Bhaskaran MD, Smith BN - PLoS ONE (2010)

Bottom Line: Cannabinoids appear to be anti-convulsive in patients and animal models of TLE, but the mechanisms of this effect are not known.Agonist effects were blocked by the cannabinoid type 1 receptor (CB1R) antagonist AM251.This suggests a mechanism for the anti-convulsive role of cannabinoids aimed at modulating receptors on synaptic terminals expressed de novo after epileptogenesis.

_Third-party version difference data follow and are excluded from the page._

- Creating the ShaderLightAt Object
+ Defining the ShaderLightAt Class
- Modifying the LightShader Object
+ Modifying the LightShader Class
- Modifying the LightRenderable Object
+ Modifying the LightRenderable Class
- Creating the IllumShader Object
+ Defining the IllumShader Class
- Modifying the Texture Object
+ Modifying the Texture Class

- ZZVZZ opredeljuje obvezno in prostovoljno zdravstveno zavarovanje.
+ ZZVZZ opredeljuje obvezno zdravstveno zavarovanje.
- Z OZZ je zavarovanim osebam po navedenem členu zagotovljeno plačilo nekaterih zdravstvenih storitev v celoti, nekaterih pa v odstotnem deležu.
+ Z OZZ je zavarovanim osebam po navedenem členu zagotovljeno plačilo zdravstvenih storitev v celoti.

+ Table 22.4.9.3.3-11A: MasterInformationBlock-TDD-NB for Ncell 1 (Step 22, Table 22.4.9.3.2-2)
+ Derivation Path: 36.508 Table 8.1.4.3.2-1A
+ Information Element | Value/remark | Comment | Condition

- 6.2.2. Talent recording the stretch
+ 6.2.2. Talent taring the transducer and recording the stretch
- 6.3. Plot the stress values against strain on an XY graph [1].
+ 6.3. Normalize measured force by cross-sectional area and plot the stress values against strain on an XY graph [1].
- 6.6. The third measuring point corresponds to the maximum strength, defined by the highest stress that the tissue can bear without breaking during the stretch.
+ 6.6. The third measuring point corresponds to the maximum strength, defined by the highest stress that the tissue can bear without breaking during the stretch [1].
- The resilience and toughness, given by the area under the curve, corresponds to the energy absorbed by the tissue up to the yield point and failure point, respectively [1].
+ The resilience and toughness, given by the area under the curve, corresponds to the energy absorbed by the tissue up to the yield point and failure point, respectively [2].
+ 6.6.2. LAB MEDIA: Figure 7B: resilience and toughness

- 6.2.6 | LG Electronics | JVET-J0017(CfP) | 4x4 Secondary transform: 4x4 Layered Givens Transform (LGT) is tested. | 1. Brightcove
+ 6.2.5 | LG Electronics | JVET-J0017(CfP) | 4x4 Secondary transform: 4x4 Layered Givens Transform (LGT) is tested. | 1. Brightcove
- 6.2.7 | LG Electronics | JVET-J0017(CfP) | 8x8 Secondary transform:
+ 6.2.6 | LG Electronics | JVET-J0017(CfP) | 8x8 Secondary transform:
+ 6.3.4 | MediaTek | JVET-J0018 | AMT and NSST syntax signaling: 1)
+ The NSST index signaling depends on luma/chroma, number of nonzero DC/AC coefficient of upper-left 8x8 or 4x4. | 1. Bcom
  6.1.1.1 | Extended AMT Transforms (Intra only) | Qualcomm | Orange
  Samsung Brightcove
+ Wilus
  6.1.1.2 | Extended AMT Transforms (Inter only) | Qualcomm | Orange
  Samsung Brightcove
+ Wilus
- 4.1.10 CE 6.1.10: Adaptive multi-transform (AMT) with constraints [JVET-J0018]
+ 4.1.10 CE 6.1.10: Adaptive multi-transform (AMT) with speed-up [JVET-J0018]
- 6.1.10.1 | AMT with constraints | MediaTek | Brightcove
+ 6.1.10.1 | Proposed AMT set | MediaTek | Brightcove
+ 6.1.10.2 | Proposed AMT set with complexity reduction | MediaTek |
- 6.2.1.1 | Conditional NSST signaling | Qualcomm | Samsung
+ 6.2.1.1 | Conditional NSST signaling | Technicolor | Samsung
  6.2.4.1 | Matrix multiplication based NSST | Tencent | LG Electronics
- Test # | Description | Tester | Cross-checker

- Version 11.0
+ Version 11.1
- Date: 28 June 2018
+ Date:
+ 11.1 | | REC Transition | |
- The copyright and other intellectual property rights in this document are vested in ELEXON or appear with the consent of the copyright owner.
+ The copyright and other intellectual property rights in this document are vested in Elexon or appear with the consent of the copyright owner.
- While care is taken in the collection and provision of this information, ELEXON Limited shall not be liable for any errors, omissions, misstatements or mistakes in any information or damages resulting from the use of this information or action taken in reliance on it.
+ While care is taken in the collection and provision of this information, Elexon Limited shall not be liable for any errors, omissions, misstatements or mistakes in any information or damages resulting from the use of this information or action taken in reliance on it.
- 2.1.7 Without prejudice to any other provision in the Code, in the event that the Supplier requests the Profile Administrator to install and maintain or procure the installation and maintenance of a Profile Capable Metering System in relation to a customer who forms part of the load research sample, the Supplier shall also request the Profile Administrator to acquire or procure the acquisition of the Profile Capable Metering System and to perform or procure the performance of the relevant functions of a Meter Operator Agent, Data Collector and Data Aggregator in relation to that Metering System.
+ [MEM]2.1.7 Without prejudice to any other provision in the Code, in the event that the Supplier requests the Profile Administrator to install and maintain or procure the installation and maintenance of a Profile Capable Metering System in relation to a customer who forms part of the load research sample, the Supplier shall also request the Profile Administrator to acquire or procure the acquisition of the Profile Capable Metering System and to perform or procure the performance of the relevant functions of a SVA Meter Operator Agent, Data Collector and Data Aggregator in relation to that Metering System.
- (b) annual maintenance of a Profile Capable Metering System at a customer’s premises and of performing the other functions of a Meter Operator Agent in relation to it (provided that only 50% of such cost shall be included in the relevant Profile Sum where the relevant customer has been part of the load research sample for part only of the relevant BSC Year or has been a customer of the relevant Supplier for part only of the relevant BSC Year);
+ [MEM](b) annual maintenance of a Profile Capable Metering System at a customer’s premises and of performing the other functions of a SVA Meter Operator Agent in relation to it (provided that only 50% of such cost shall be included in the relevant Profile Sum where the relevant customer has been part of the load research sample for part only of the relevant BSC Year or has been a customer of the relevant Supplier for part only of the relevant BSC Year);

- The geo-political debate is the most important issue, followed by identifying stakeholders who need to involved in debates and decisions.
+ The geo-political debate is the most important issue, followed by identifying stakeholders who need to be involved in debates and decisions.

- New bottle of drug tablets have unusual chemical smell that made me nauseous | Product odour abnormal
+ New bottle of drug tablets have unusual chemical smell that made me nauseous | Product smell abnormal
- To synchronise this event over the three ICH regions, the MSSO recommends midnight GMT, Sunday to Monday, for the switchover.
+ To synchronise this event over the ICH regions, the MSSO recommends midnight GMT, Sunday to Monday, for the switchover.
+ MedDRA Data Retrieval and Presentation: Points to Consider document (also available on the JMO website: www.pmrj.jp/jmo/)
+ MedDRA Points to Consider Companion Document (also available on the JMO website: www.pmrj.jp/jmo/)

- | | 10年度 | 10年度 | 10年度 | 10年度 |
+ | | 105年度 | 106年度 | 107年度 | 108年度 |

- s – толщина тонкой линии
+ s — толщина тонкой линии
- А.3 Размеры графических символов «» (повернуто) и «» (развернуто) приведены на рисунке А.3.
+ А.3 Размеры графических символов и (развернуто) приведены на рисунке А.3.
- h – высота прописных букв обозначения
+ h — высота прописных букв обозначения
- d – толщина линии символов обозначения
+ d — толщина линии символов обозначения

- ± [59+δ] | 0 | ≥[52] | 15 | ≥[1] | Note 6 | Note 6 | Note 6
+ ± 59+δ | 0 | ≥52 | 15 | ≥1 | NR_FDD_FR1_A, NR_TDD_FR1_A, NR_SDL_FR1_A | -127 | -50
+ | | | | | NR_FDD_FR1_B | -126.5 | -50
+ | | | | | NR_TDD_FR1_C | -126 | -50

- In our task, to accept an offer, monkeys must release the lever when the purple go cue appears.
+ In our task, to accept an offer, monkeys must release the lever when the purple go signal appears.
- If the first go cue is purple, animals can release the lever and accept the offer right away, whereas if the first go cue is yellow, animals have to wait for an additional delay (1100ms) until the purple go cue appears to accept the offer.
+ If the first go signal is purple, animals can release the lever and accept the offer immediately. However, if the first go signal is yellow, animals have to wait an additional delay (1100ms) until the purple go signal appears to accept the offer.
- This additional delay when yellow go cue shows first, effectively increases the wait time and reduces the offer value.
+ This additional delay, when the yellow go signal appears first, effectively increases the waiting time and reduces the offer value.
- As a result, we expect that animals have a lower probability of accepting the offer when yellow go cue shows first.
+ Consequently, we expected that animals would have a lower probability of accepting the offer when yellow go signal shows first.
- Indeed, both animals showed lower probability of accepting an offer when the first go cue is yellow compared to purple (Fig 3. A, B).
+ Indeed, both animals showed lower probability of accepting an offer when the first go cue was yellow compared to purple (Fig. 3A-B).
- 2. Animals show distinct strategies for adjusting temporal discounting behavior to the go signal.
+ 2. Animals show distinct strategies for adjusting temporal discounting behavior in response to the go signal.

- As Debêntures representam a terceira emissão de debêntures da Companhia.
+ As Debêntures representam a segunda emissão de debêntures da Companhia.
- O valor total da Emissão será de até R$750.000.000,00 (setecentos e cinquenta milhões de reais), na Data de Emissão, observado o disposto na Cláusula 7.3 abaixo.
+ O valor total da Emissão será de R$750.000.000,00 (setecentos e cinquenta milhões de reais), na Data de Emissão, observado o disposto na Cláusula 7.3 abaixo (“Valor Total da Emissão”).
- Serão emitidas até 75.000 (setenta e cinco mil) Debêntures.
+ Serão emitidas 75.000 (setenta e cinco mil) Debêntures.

View Article: PubMed Central - PubMed

Affiliation: Department of Physiology, University of Kentucky, Lexington, Kentucky, United States of America.

ABSTRACT
Temporal lobe epilepsy (TLE) is a neurological condition associated with neuron loss, axon sprouting, and hippocampal sclerosis, which results in modified synaptic circuitry. Cannabinoids appear to be anti-convulsive in patients and animal models of TLE, but the mechanisms of this effect are not known. A pilocarpine-induced status epilepticus mouse model of TLE was used to study the effect of cannabinoid agonists on recurrent excitatory circuits of the dentate gyrus using electrophysiological recordings in hippocampal slices isolated from control mice and mice with TLE. Cannabinoid agonists WIN 55,212-2, anandamide (AEA), or 2-arachydonoylglycerol (2-AG) reduced the frequency of spontaneous and tetrodotoxin-resistant excitatory postsynaptic currents (EPSCs) in mice with TLE, but not in controls. WIN 55,212-2 also reduced the frequency of EPSCs evoked by glutamate-photolysis activation of other granule cells in epileptic mice. Secondary population discharges evoked after antidromic electrical stimulation of mossy fibers in the hilus were also attenuated by cannabinoid agonists. Agonist effects were blocked by the cannabinoid type 1 receptor (CB1R) antagonist AM251. No change in glutamate release was observed in slices from mice that did not undergo status epilepticus. Western blot analysis suggested an up-regulation of CB1R in the dentate gyrus of animals with TLE. These findings indicate that activation of CB1R present on nerve terminals can suppress recurrent excitation in the dentate gyrus of mice with TLE. This suggests a mechanism for the anti-convulsive role of cannabinoids aimed at modulating receptors on synaptic terminals expressed de novo after epileptogenesis.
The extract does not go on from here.